合同会社は平成17年に施行された新会社法によって新しく設立することが出来るようになった会社組織の形です。

当初は個人事業主や家族経営といったスモールビジネスを想定した法人の形であるとみられていましたが、その会社の独特なスタイルが有益であると判断した経営者の中には敢えて合同会社としての会社を経営する道を選ぶというケースも増えてきました。有限会社の設立が出来なくなった代わりとして新設された会社組織ではありますが、それ以上の何かがあります。

合同会社と株式会社はかなり異なる仕組みを持っています。株式会社は株式市場に上場して公開取引をすることが出来る仕組みを前提としているため、かなり厳しい取り決めごとが存在しています。
経営状態を定期的に外部に公開する必要もありますし、その正当性を担保するために外部の役員を置いたり監査役を指名する必要があるなど煩雑な側面があります。
また株主の反応を気にしながらの経営を強いられるなど、経営上面倒になる部分も存在しているため経営者にとってはメリットばかりではないのです。

そんな中で生まれた合同会社は株式会社の息苦しさからは解放されています。例えば株式会社は出資金に応じた配当を義務付けられていますが、合同会社は出資者が自由に決めることが出来るとされています。そのため実際の出資額に関係なく配当額を決めることが出来るのです。これは会社設立の目的や方向性によっては非常に優れたメリットととなります。このために会社の形を合同会社にするケースもあるでしょう。

出資額に応じずに配当を決めることが出来るというのは広く投資を受け入れるには極めて向いていない形式であるということが出来ます。投資家に対して投資額に比例しない利益を還元していたのでは中々第三者の投資資金を集めることは出来ないでしょう。
株式市場でそれが可能なのは、全てにおいて投資された資金に応じた配当が行われるからなのです。それが保証されない合同会社は、広く投資を求めるのには向いていないのです。

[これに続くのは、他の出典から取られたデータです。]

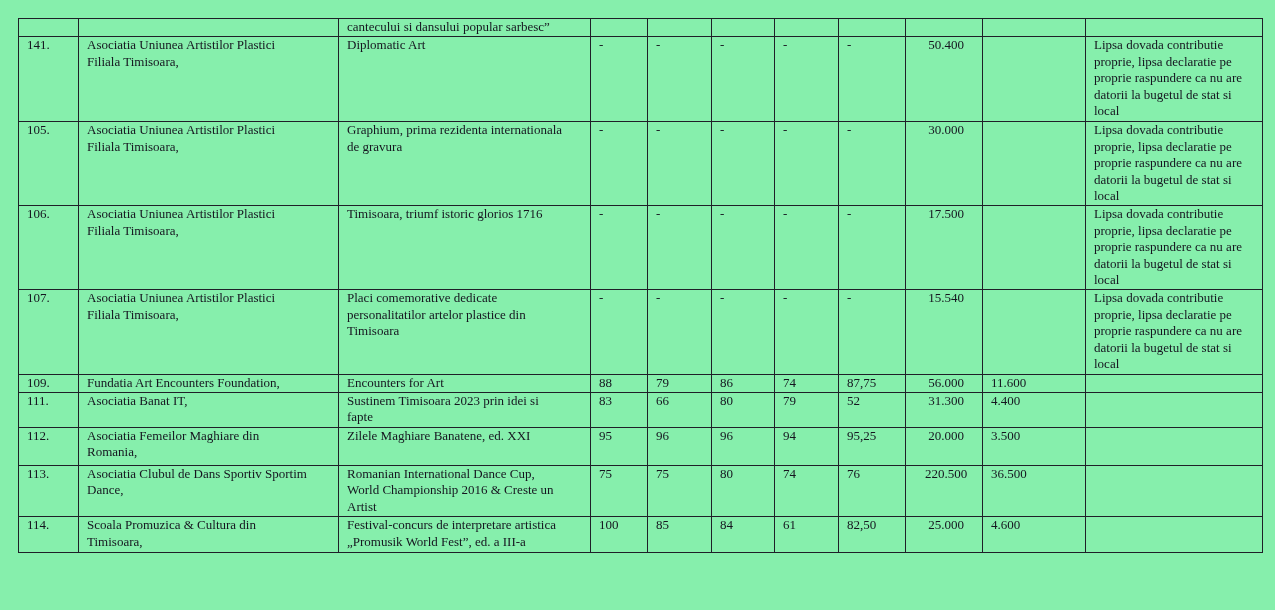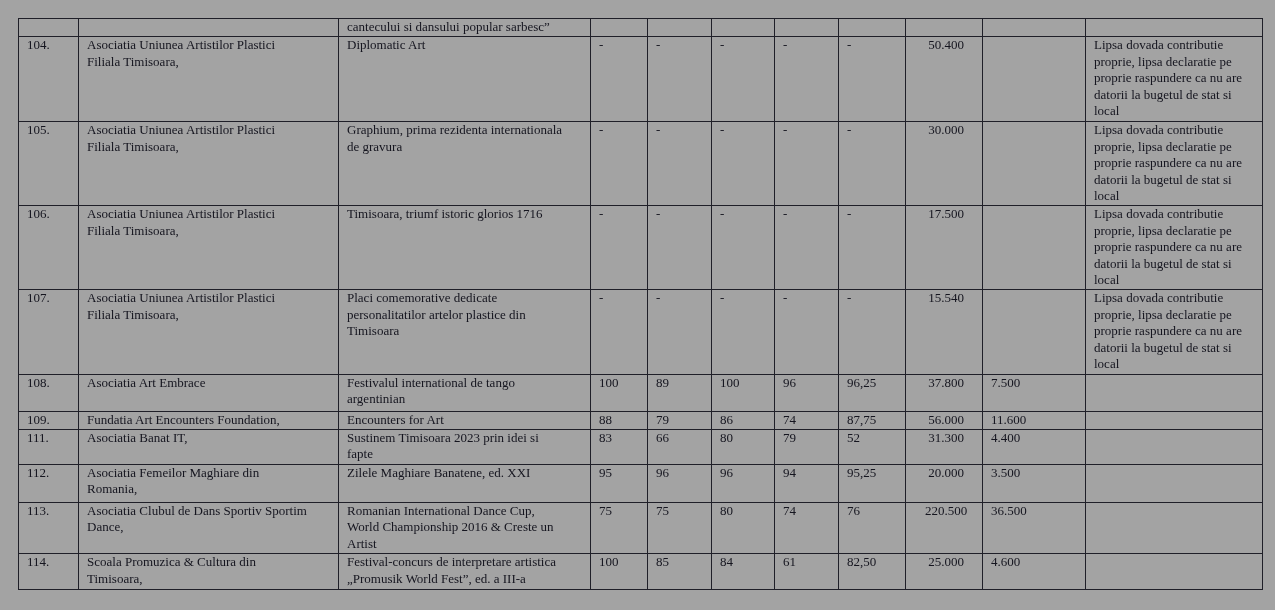--- a/index.html
+++ b/index.html
@@ -12,7 +12,7 @@
     position: relative;
     width: 1275px;
     height: 610px;
-    background: #a3a3a3;
+    background: #86efac;
     overflow: hidden;
   }
   table.doc-table {

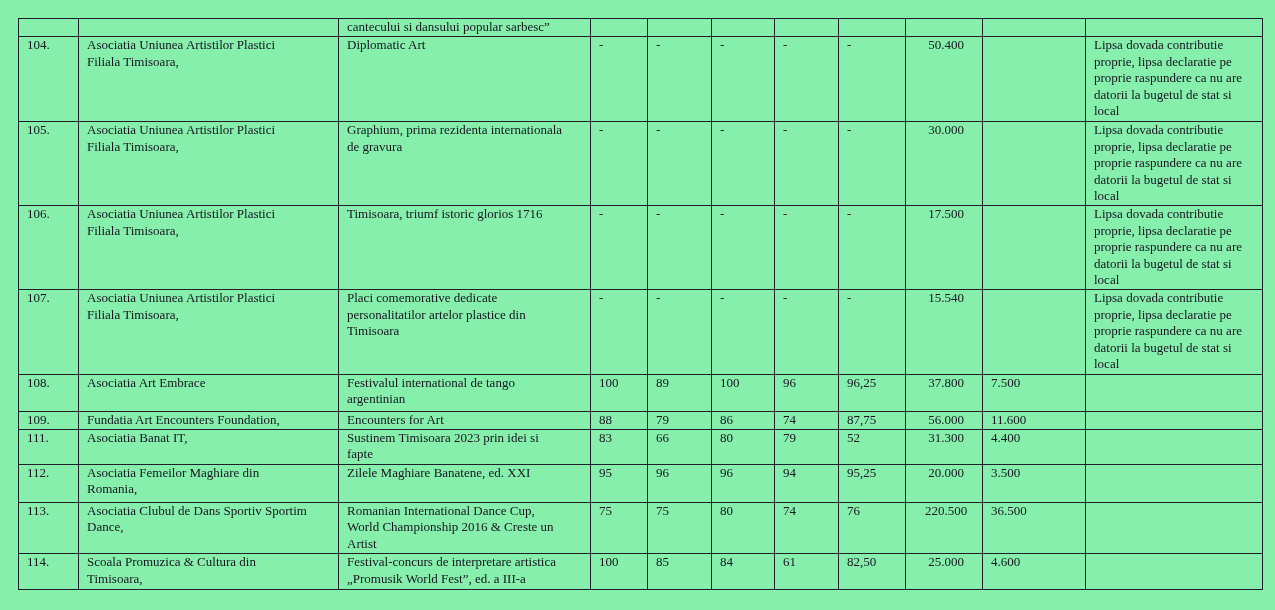--- a/index.html
+++ b/index.html
@@ -75,7 +75,7 @@
           <td class="c10"></td>
         </tr>
         <tr style="height: 85px;">
-          <td class="c0">104.</td>
+          <td class="c0">141.</td>
           <td class="c1">Asociatia Uniunea Artistilor Plastici
 Filiala Timisoara,</td>
           <td class="c2">Diplomatic Art</td>

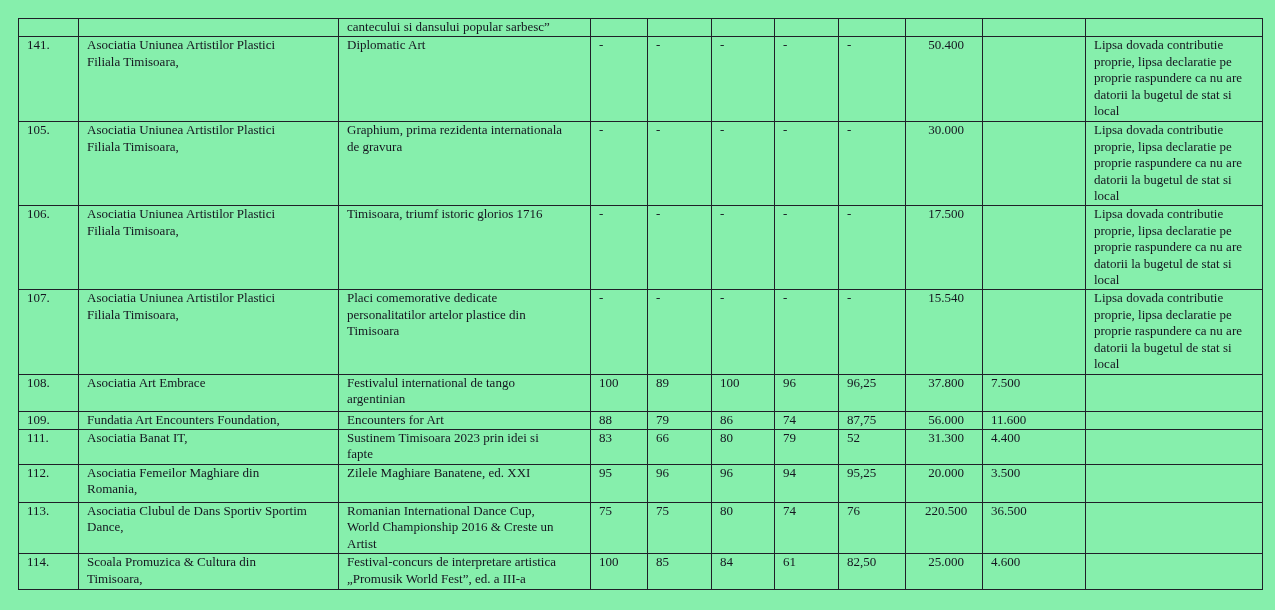--- a/index.html
+++ b/index.html
@@ -149,20 +149,6 @@
 datorii la bugetul de stat si
 local</td>
         </tr>
-        <tr style="height: 37px;">
-          <td class="c0">108.</td>
-          <td class="c1">Asociatia Art Embrace</td>
-          <td class="c2">Festivalul international de tango
-argentinian</td>
-          <td class="c3">100</td>
-          <td class="c4">89</td>
-          <td class="c5">100</td>
-          <td class="c6">96</td>
-          <td class="c7">96,25</td>
-          <td class="c8">37.800</td>
-          <td class="c9">7.500</td>
-          <td class="c10"></td>
-        </tr>
         <tr style="height: 18px; margin-top: 22px;">
           <td class="c0">109.</td>
           <td class="c1">Fundatia Art Encounters Foundation,</td>

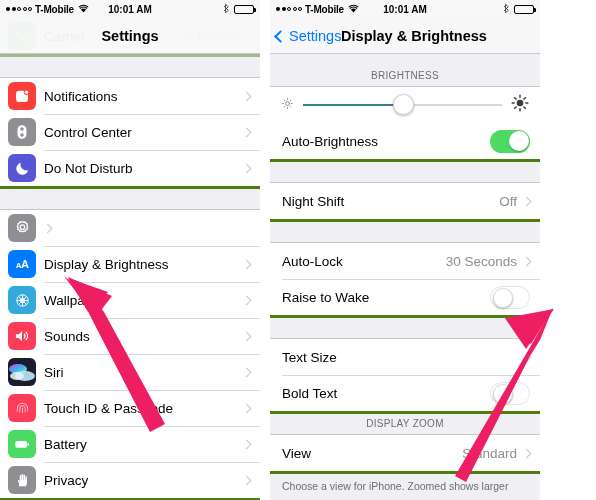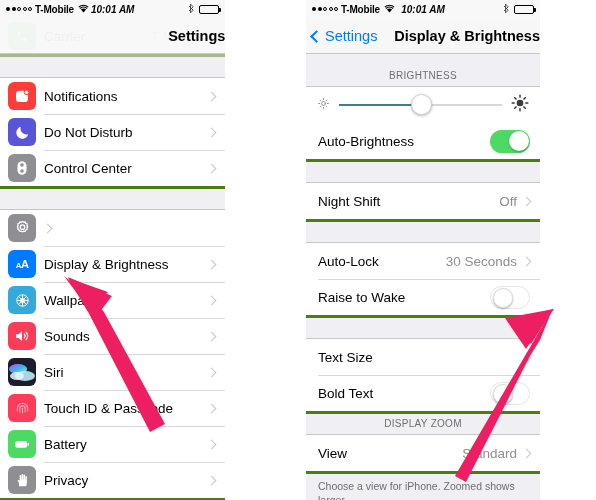--- a/index.html
+++ b/index.html
@@ -9,7 +9,7 @@
     font-family: "Liberation Sans", sans-serif;
     overflow: hidden;
   }
-  .screens { position: relative; width: 540px; height: 500px; display: flex; gap: 36px; }
+  .screens { position: relative; width: 540px; height: 500px; display: flex; }
   .phone { position: relative; height: 500px; overflow: hidden; background: #efeff4; }
   .phone.left  { width: 287px; }
   .gap { width: 11px; height: 500px; background: #ffffff; }

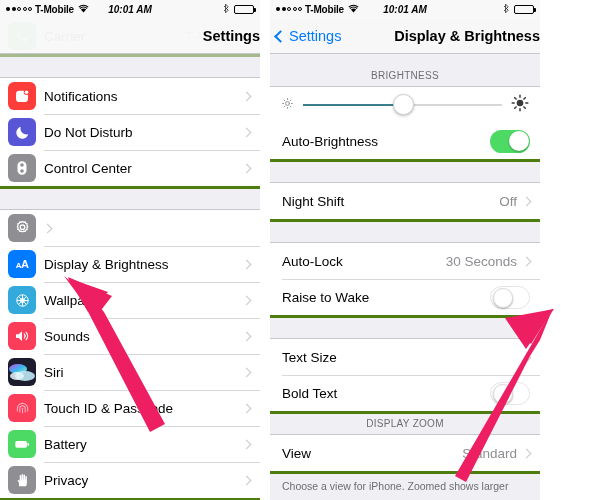--- a/index.html
+++ b/index.html
@@ -28,7 +28,7 @@
   .dot.hollow { background: transparent; border: 1px solid #000; width: 4px; height: 4px; }
   .carrier-name { font-size: 10px; font-weight: bold; letter-spacing: -0.2px; }
   .wifi-ic { margin-left: 1px; }
-  .sb-center { position: absolute; left: 0; right: 0; text-align: center; font-size: 10px; font-weight: bold; pointer-events: none; font-style: italic; }
+  .sb-center { position: absolute; left: 0; right: 0; text-align: center; font-size: 10px; font-weight: bold; pointer-events: none; }
   .sb-right { margin-left: auto; display: flex; align-items: center; gap: 4px; z-index: 2; }
   .battery { width: 20px; height: 9px; border: 1px solid #000; border-radius: 2px; position: relative; }
   .battery::after { content: ""; position: absolute; right: -3px; top: 2.5px; width: 2px; height: 4px; background: #000; border-radius: 0 1px 1px 0; }

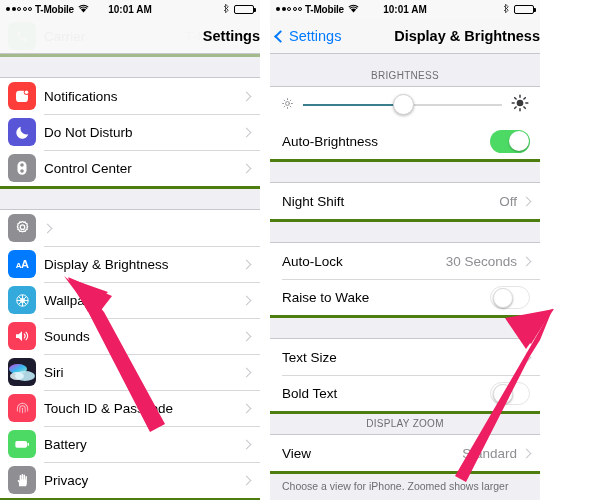--- a/index.html
+++ b/index.html
@@ -38,7 +38,7 @@
   .navbar {
     height: 36px; background: rgba(248,248,248,0.93);
     border-bottom: 1px solid #c8c7cc;
-    display: flex; align-items: center; justify-content: flex-end;
+    display: flex; align-items: center; justify-content: center;
     position: relative; z-index: 20;
   }
   .nav-title { font-size: 14.5px; font-weight: bold; color: #000; }

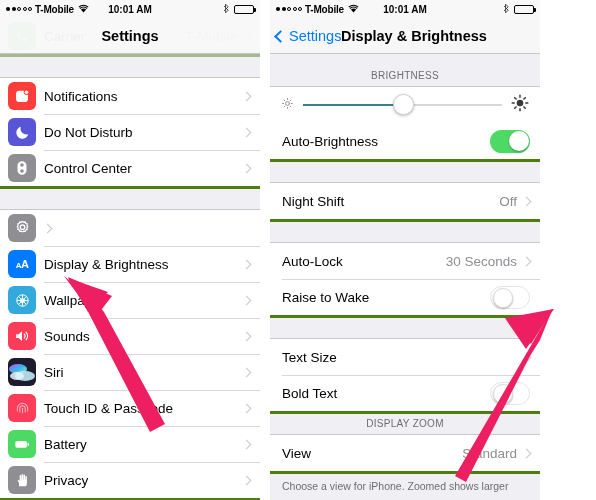--- a/index.html
+++ b/index.html
@@ -163,15 +163,6 @@
           <span class="chev"></span>
         </div>
         <div class="row">
-          <span class="icon" style="background:#5856d6;">
-            <svg width="17" height="17" viewBox="0 0 24 24">
-                <path d="M20 14.5A8.5 8.5 0 0 1 9.5 4a8.5 8.5 0 1 0 10.5 10.5z" fill="#fff"></path>
-              </svg>
-          </span>
-          <span class="row-label">Do Not Disturb</span>
-          <span class="chev"></span>
-        </div>
-        <div class="row">
           <span class="icon" style="background:#8e8e93;">
             <svg width="18" height="18" viewBox="0 0 24 24">
                 <rect x="6" y="3" width="12" height="18" rx="6" fill="#fff"></rect>
@@ -180,6 +171,15 @@
               </svg>
           </span>
           <span class="row-label">Control Center</span>
+          <span class="chev"></span>
+        </div>
+        <div class="row">
+          <span class="icon" style="background:#5856d6;">
+            <svg width="17" height="17" viewBox="0 0 24 24">
+                <path d="M20 14.5A8.5 8.5 0 0 1 9.5 4a8.5 8.5 0 1 0 10.5 10.5z" fill="#fff"></path>
+              </svg>
+          </span>
+          <span class="row-label">Do Not Disturb</span>
           <span class="chev"></span>
         </div>
       </div>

しかしそれでも株式会社に定められているような細かな規則に沿って動く必要がない合同会社は一部の経営者からは魅力的に映ります。そのため比較的大きな組織を持った会社であっても戦略的に合同会社の道を選ぶということが存在しています。また、法人設立後に会社の形態を変更することが認められているため、今後は設立済みの会社がその時々のメリットにあった会社を設立していくことになるのではないかと考えられています。